(Collection entries)
______

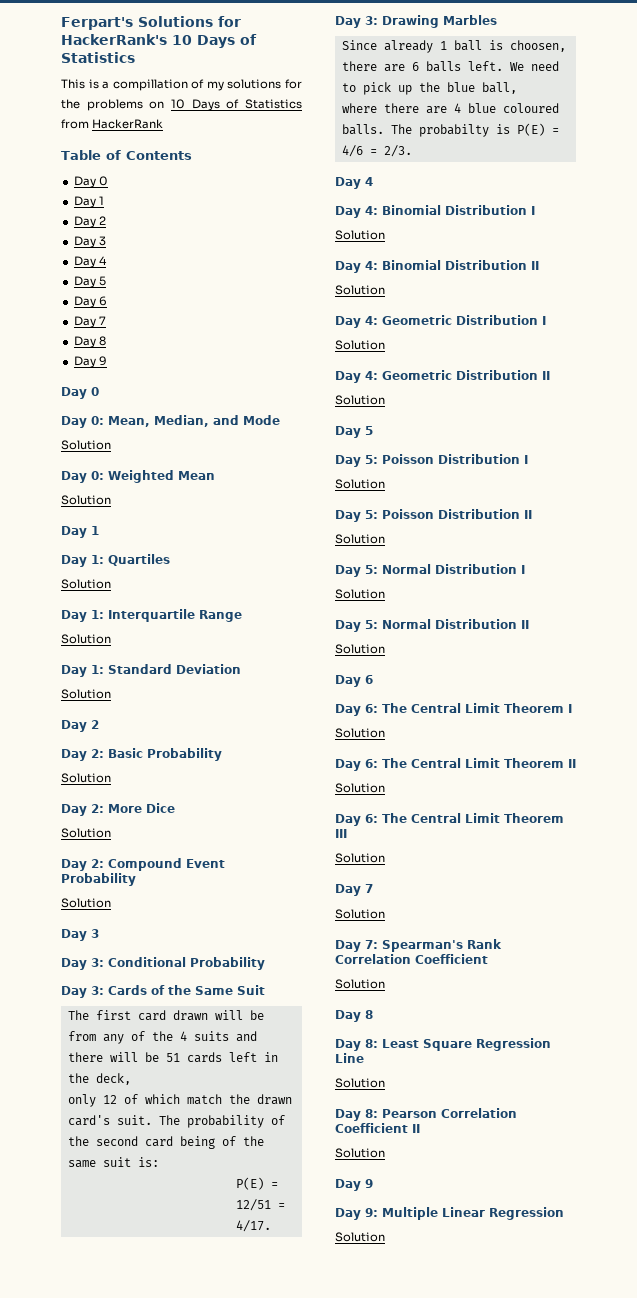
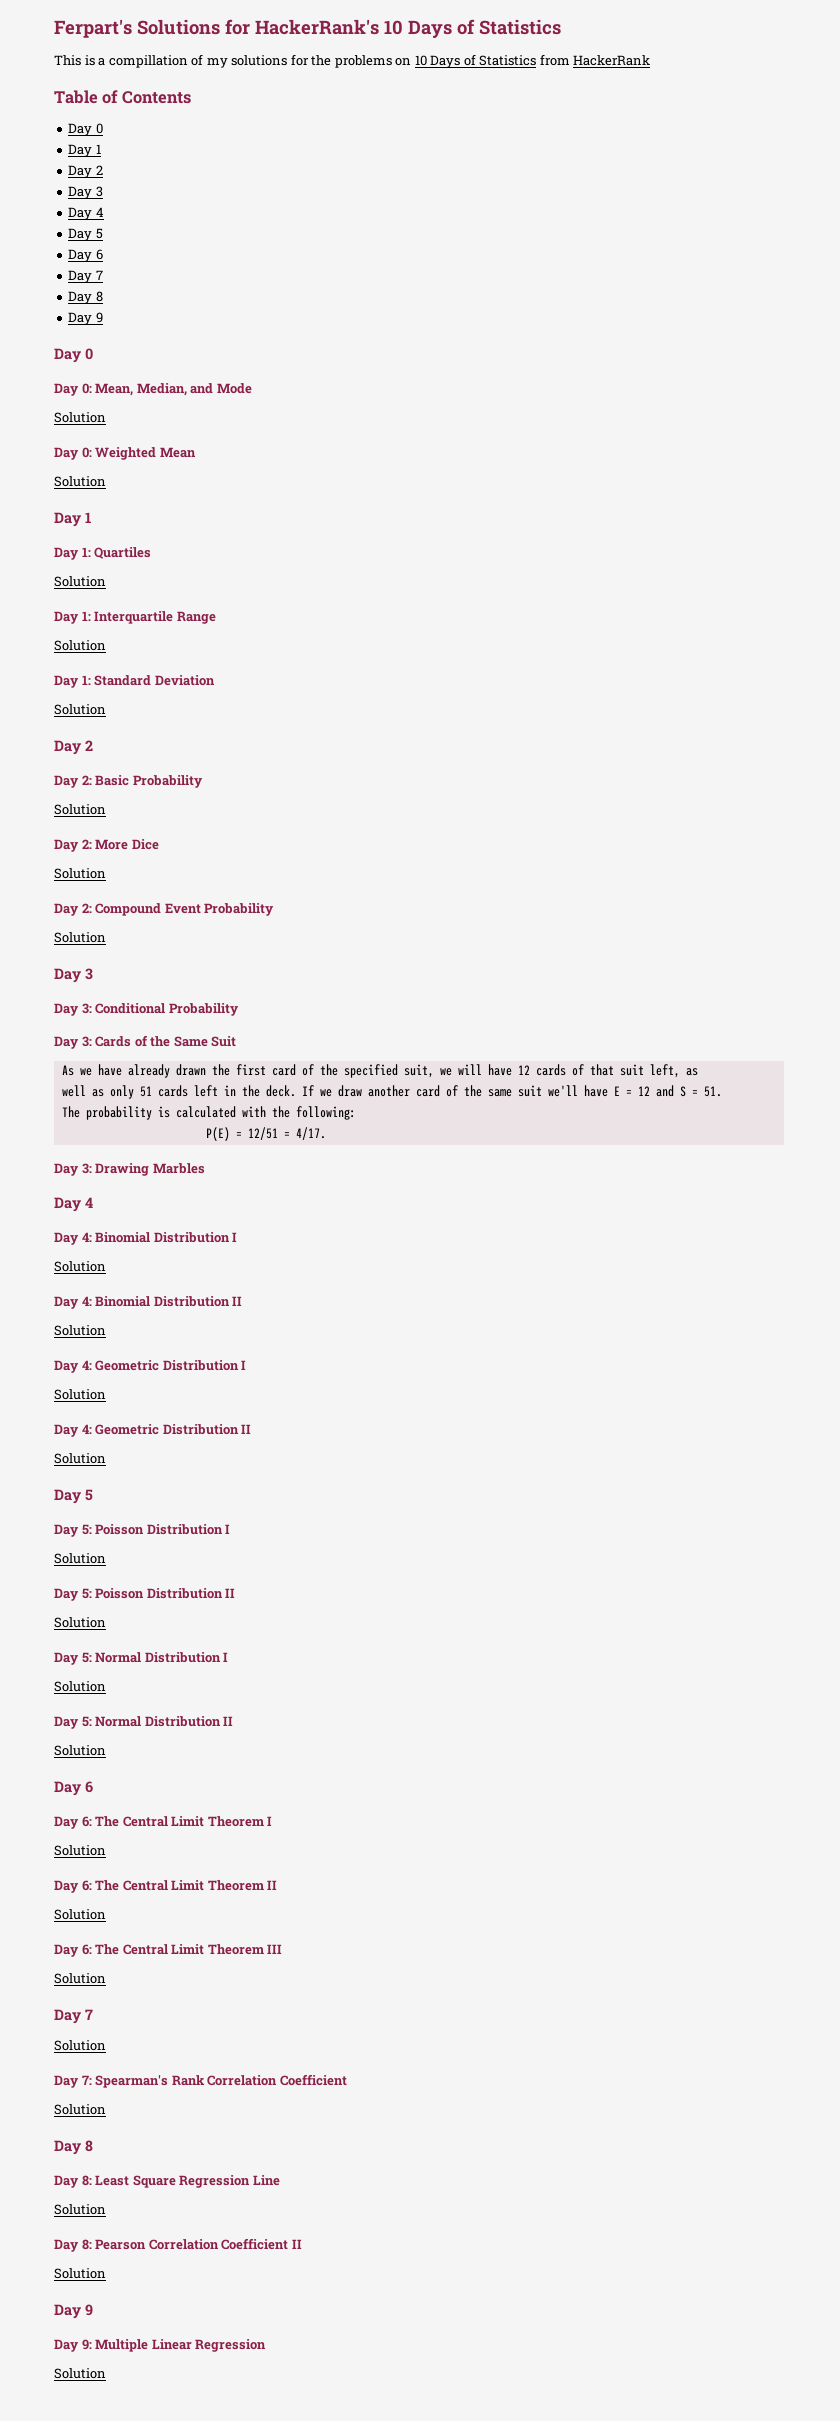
[67,1010,264,1021] [67,1031,257,1044] [67,1052,159,1062] The first card drawn will be from any of the 4 suits and there will be -> [61,1064,698,1078] [61,1085,134,1099] As we have already drawn the first card of the specified suit, we will have 12 cards of that suit left, as // well as only
[95,1073,131,1085] [67,1094,292,1107] [67,1115,285,1128] [67,1136,264,1149] [67,1157,159,1168] deck, // only 12 of which match the drawn card's suit. The probability of the second card being of the same suit is: -> [265,1085,722,1097] [61,1106,356,1120] deck. If we draw another card of the same suit we'll have E = 12 and S = 51. // The probability is calculated with the following:
[341,40,566,53] [341,61,559,72] [341,82,517,95] [341,103,559,114] [341,123,559,137] [341,145,412,157] // Since already 1 ball is choosen, there are 6 balls left. We need to pick up the blue ball, // where there are 4 blue coloured balls. The probabilty is P(E) = 4/6 = 2/3. -> (205, 1168) none

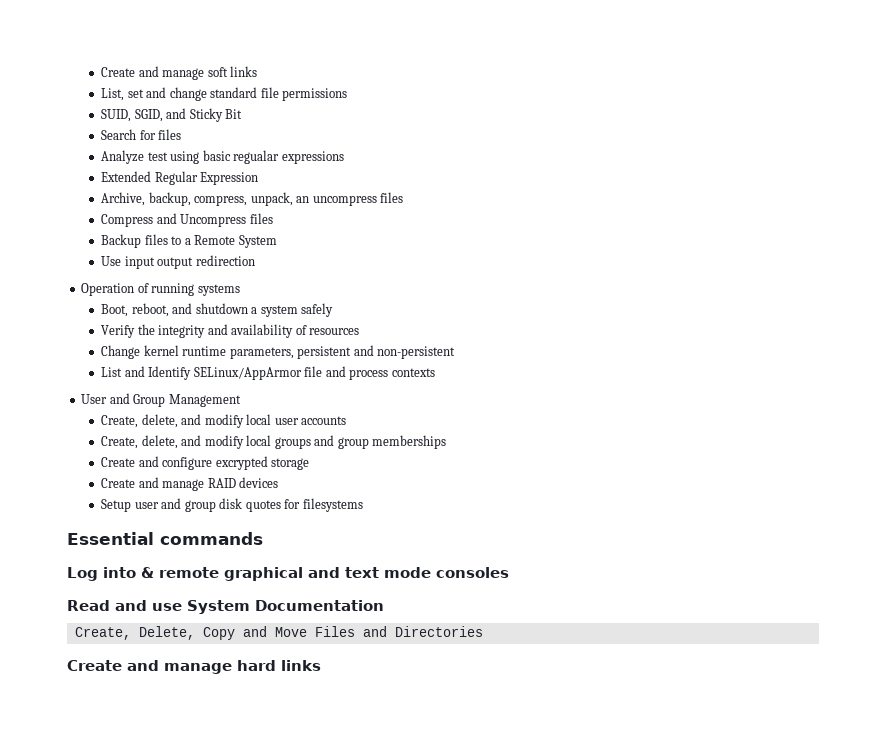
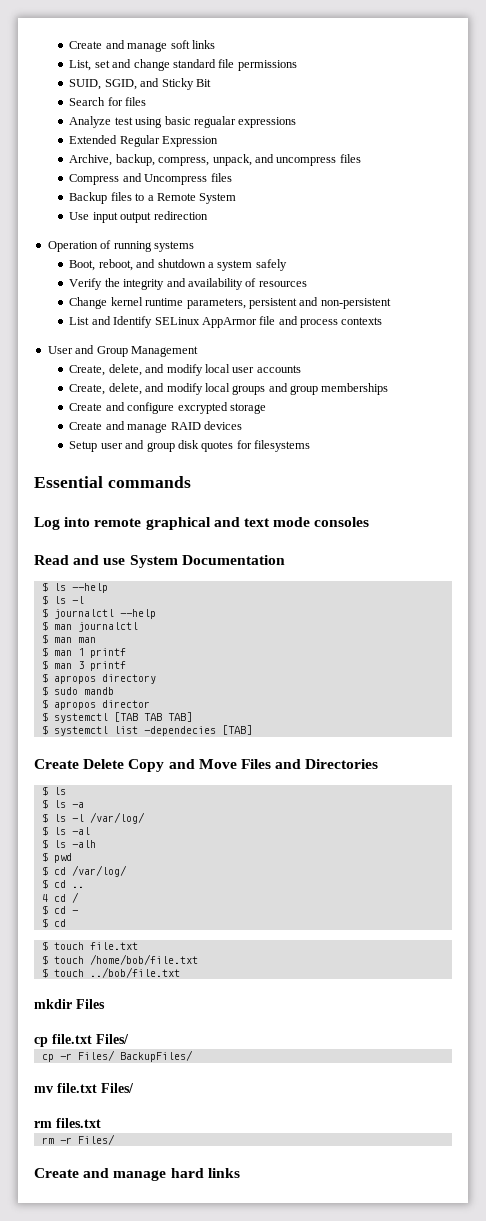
[296,196,310,203] an -> [254,154,274,163] and
[193,367,302,380] SELinux/AppArmor -> [154,317,257,328] SELinux AppArmor
[141,567,154,578] & -> (91, 522) none
[74,626,195,640] Create, Delete, -> [41,582,108,593] [41,595,84,605] [41,608,156,619] [41,621,138,632] [41,634,96,644] [41,647,126,658] [41,660,126,671] [41,673,156,684] [41,686,114,696] [41,699,150,710] [41,712,192,723] [41,725,252,736] [34,759,125,769] $ ls --help // $ ls -l // $ journalctl --help // $ man journalctl // $ man man // $ man 1 printf // $ man 3 printf // $ apropos directory // $ sudo mandb // $ apropos director // $ systemctl [TAB TAB TAB] // $ systemctl list -dependecies [TAB] // Create Delete
(483, 631) none -> [41,786,66,796] [41,799,84,809] [41,812,145,824] [41,826,90,836] [41,839,96,849] [41,852,72,863] [41,865,127,877] [41,879,84,889] [41,892,79,903] [41,905,78,915] [41,918,66,928] [41,941,138,951] [41,954,198,965] [41,967,180,978] [34,999,105,1009] [34,1034,129,1047] [41,1050,193,1062] [34,1083,134,1093] [34,1118,101,1128] [41,1134,115,1145] // $ ls // $ ls -a // $ ls -l /var/log/ // $ ls -al // $ ls -alh // $ pwd // $ cd /var/log/ // $ cd .. // 4 cd / // $ cd - // $ cd // $ touch file.txt // $ touch /home/bob/file.txt // $ touch ../bob/file.txt // mkdir Files // cp file.txt Files/ // cp -r Files/ BackupFiles/ // mv file.txt Files/ // rm files.txt // rm -r Files/

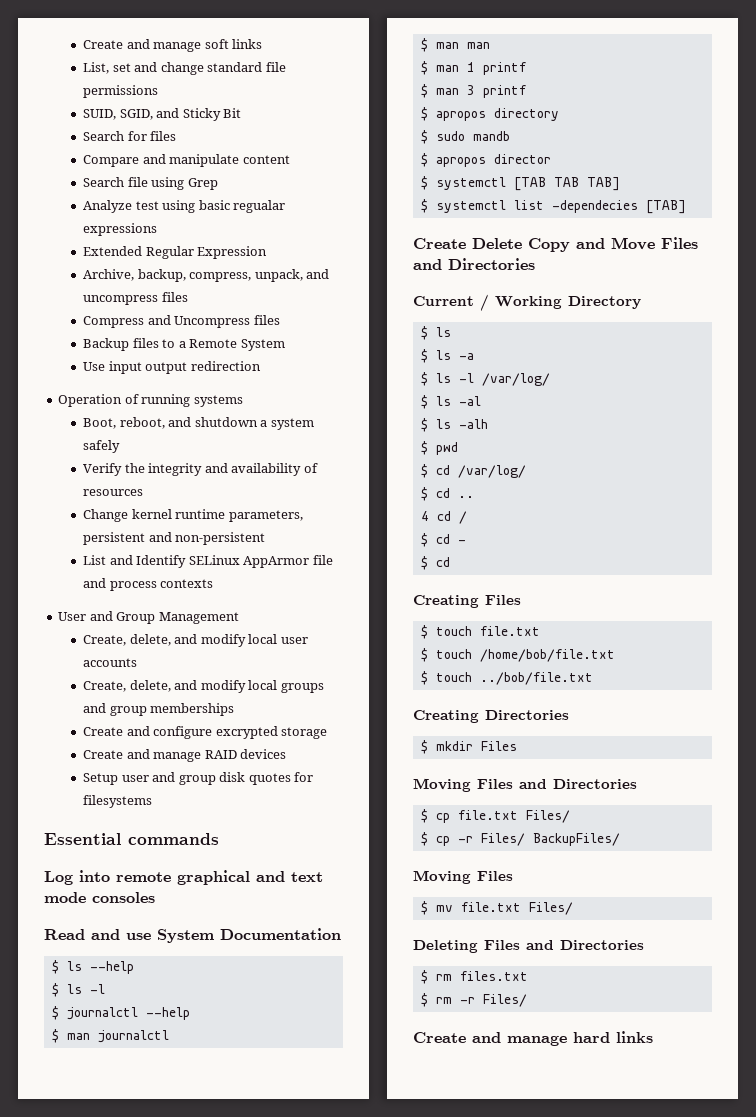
(147, 101) none -> [83,154,290,167] [83,177,218,190] // Compare and manipulate content // Search file using Grep
(379, 764) none -> [413,294,641,311] // Current / Working Directory
(66, 923) none -> [413,595,521,608] // Creating Files
(180, 972) none -> [413,710,569,723] [420,740,428,754] Creating Directories // $
(105, 1004) none -> [413,778,637,792] [420,809,428,823] Moving Files and Directories // $
(129, 1039) none -> [420,832,428,846] $
(193, 1056) none -> [413,870,513,884] [420,901,428,915] Moving Files // $
(134, 1088) none -> [413,940,644,953] [420,970,428,984] Deleting Files and Directories // $
(101, 1123) none -> [420,993,428,1007] $

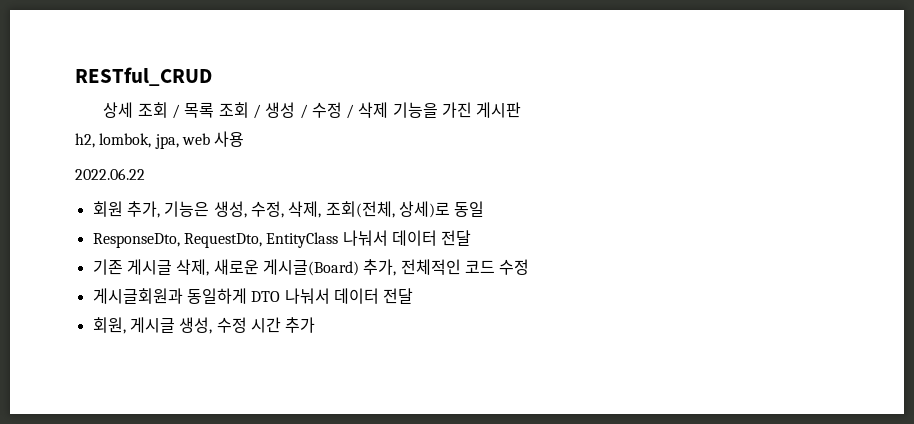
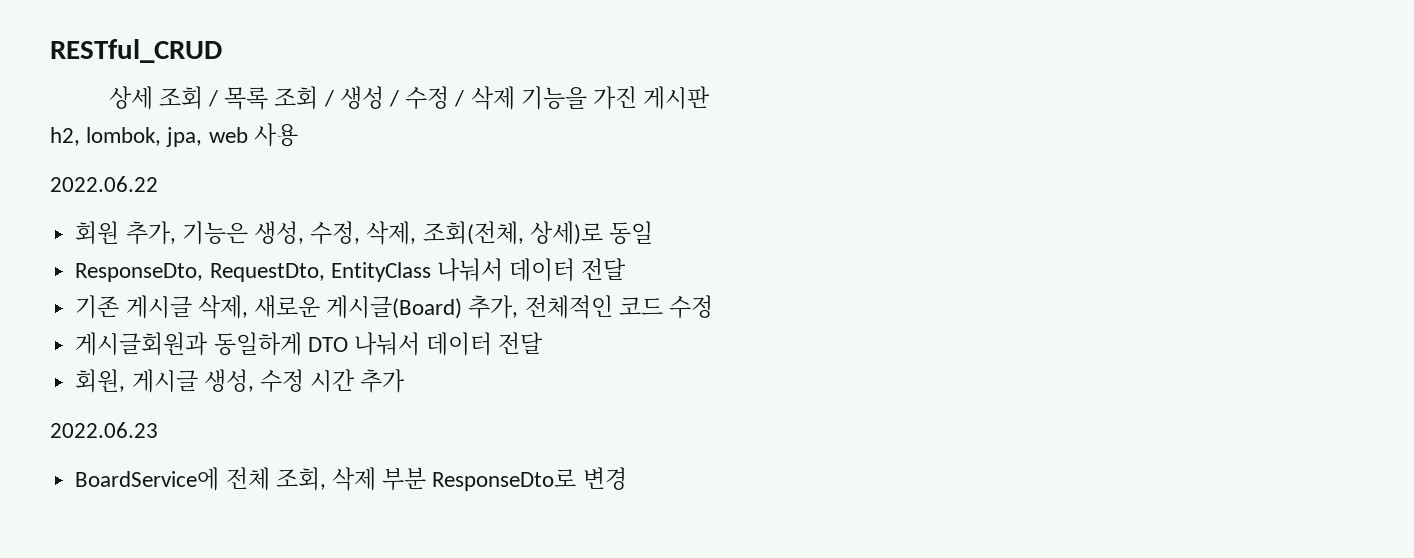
(316, 325) none -> [50,422,158,438] [75,467,627,491] // 2022.06.23 // BoardService에 전체 조회, 삭제 부분 ResponseDto로 변경

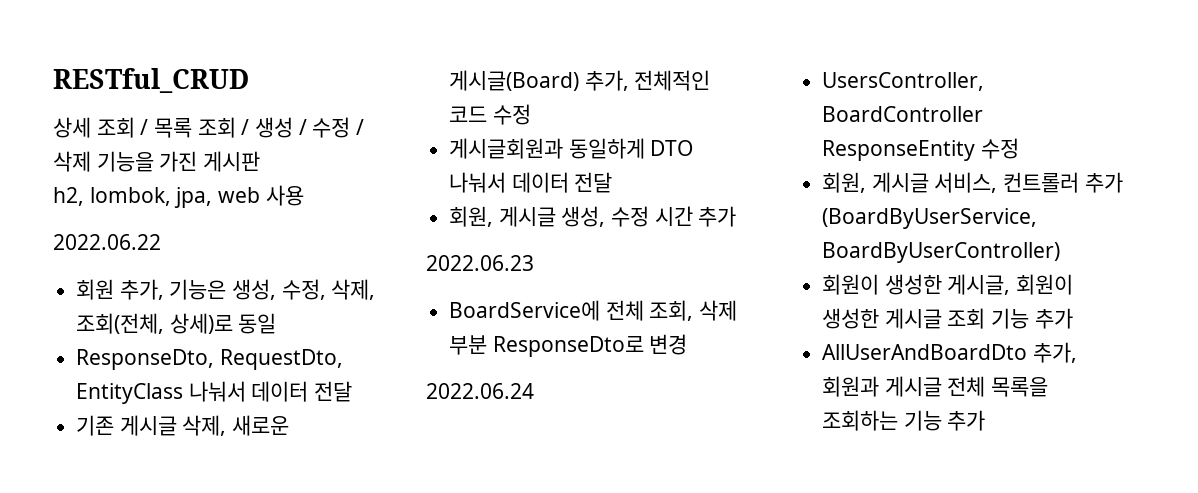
(627, 478) none -> [426,383,534,399] [822,72,985,91] [822,106,984,122] [822,138,1019,161] [822,172,1123,193] [822,208,1038,229] [822,242,1061,263] [822,274,1074,295] [822,308,1073,329] [822,342,1077,363] [822,376,1049,397] [822,410,986,431] // 2022.06.24 // UsersController, BoardController ResponseEntity 수정 // 회원, 게시글 서비스, 컨트롤러 추가 (BoardByUserService, BoardByUserController) // 회원이 생성한 게시글, 회원이 생성한 게시글 조회 기능 추가 // AllUserAndBoardDto 추가, 회원과 게시글 전체 목록을 조회하는 기능 추가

______

**What is being asked:** The records above are to be repeated exactly, with every picture removed from the copy.

**Expected answer:**
[67,1010,264,1021] [67,1031,257,1044] [67,1052,159,1062] The first card drawn will be from any of the 4 suits and there will be -> [61,1064,698,1078] [61,1085,134,1099] As we have already drawn the first card of the specified suit, we will have 12 cards of that suit left, as // well as only
[95,1073,131,1085] [67,1094,292,1107] [67,1115,285,1128] [67,1136,264,1149] [67,1157,159,1168] deck, // only 12 of which match the drawn card's suit. The probability of the second card being of the same suit is: -> [265,1085,722,1097] [61,1106,356,1120] deck. If we draw another card of the same suit we'll have E = 12 and S = 51. // The probability is calculated with the following:
[341,40,566,53] [341,61,559,72] [341,82,517,95] [341,103,559,114] [341,123,559,137] [341,145,412,157] // Since already 1 ball is choosen, there are 6 balls left. We need to pick up the blue ball, // where there are 4 blue coloured balls. The probabilty is P(E) = 4/6 = 2/3. -> (205, 1168) none

[296,196,310,203] an -> [254,154,274,163] and
[193,367,302,380] SELinux/AppArmor -> [154,317,257,328] SELinux AppArmor
[141,567,154,578] & -> (91, 522) none
[74,626,195,640] Create, Delete, -> [41,582,108,593] [41,595,84,605] [41,608,156,619] [41,621,138,632] [41,634,96,644] [41,647,126,658] [41,660,126,671] [41,673,156,684] [41,686,114,696] [41,699,150,710] [41,712,192,723] [41,725,252,736] [34,759,125,769] $ ls --help // $ ls -l // $ journalctl --help // $ man journalctl // $ man man // $ man 1 printf // $ man 3 printf // $ apropos directory // $ sudo mandb // $ apropos director // $ systemctl [TAB TAB TAB] // $ systemctl list -dependecies [TAB] // Create Delete
(483, 631) none -> [41,786,66,796] [41,799,84,809] [41,812,145,824] [41,826,90,836] [41,839,96,849] [41,852,72,863] [41,865,127,877] [41,879,84,889] [41,892,79,903] [41,905,78,915] [41,918,66,928] [41,941,138,951] [41,954,198,965] [41,967,180,978] [34,999,105,1009] [34,1034,129,1047] [41,1050,193,1062] [34,1083,134,1093] [34,1118,101,1128] [41,1134,115,1145] // $ ls // $ ls -a // $ ls -l /var/log/ // $ ls -al // $ ls -alh // $ pwd // $ cd /var/log/ // $ cd .. // 4 cd / // $ cd - // $ cd // $ touch file.txt // $ touch /home/bob/file.txt // $ touch ../bob/file.txt // mkdir Files // cp file.txt Files/ // cp -r Files/ BackupFiles/ // mv file.txt Files/ // rm files.txt // rm -r Files/

(147, 101) none -> [83,154,290,167] [83,177,218,190] // Compare and manipulate content // Search file using Grep
(379, 764) none -> [413,294,641,311] // Current / Working Directory
(66, 923) none -> [413,595,521,608] // Creating Files
(180, 972) none -> [413,710,569,723] [420,740,428,754] Creating Directories // $
(105, 1004) none -> [413,778,637,792] [420,809,428,823] Moving Files and Directories // $
(129, 1039) none -> [420,832,428,846] $
(193, 1056) none -> [413,870,513,884] [420,901,428,915] Moving Files // $
(134, 1088) none -> [413,940,644,953] [420,970,428,984] Deleting Files and Directories // $
(101, 1123) none -> [420,993,428,1007] $

(316, 325) none -> [50,422,158,438] [75,467,627,491] // 2022.06.23 // BoardService에 전체 조회, 삭제 부분 ResponseDto로 변경

(627, 478) none -> [426,383,534,399] [822,72,985,91] [822,106,984,122] [822,138,1019,161] [822,172,1123,193] [822,208,1038,229] [822,242,1061,263] [822,274,1074,295] [822,308,1073,329] [822,342,1077,363] [822,376,1049,397] [822,410,986,431] // 2022.06.24 // UsersController, BoardController ResponseEntity 수정 // 회원, 게시글 서비스, 컨트롤러 추가 (BoardByUserService, BoardByUserController) // 회원이 생성한 게시글, 회원이 생성한 게시글 조회 기능 추가 // AllUserAndBoardDto 추가, 회원과 게시글 전체 목록을 조회하는 기능 추가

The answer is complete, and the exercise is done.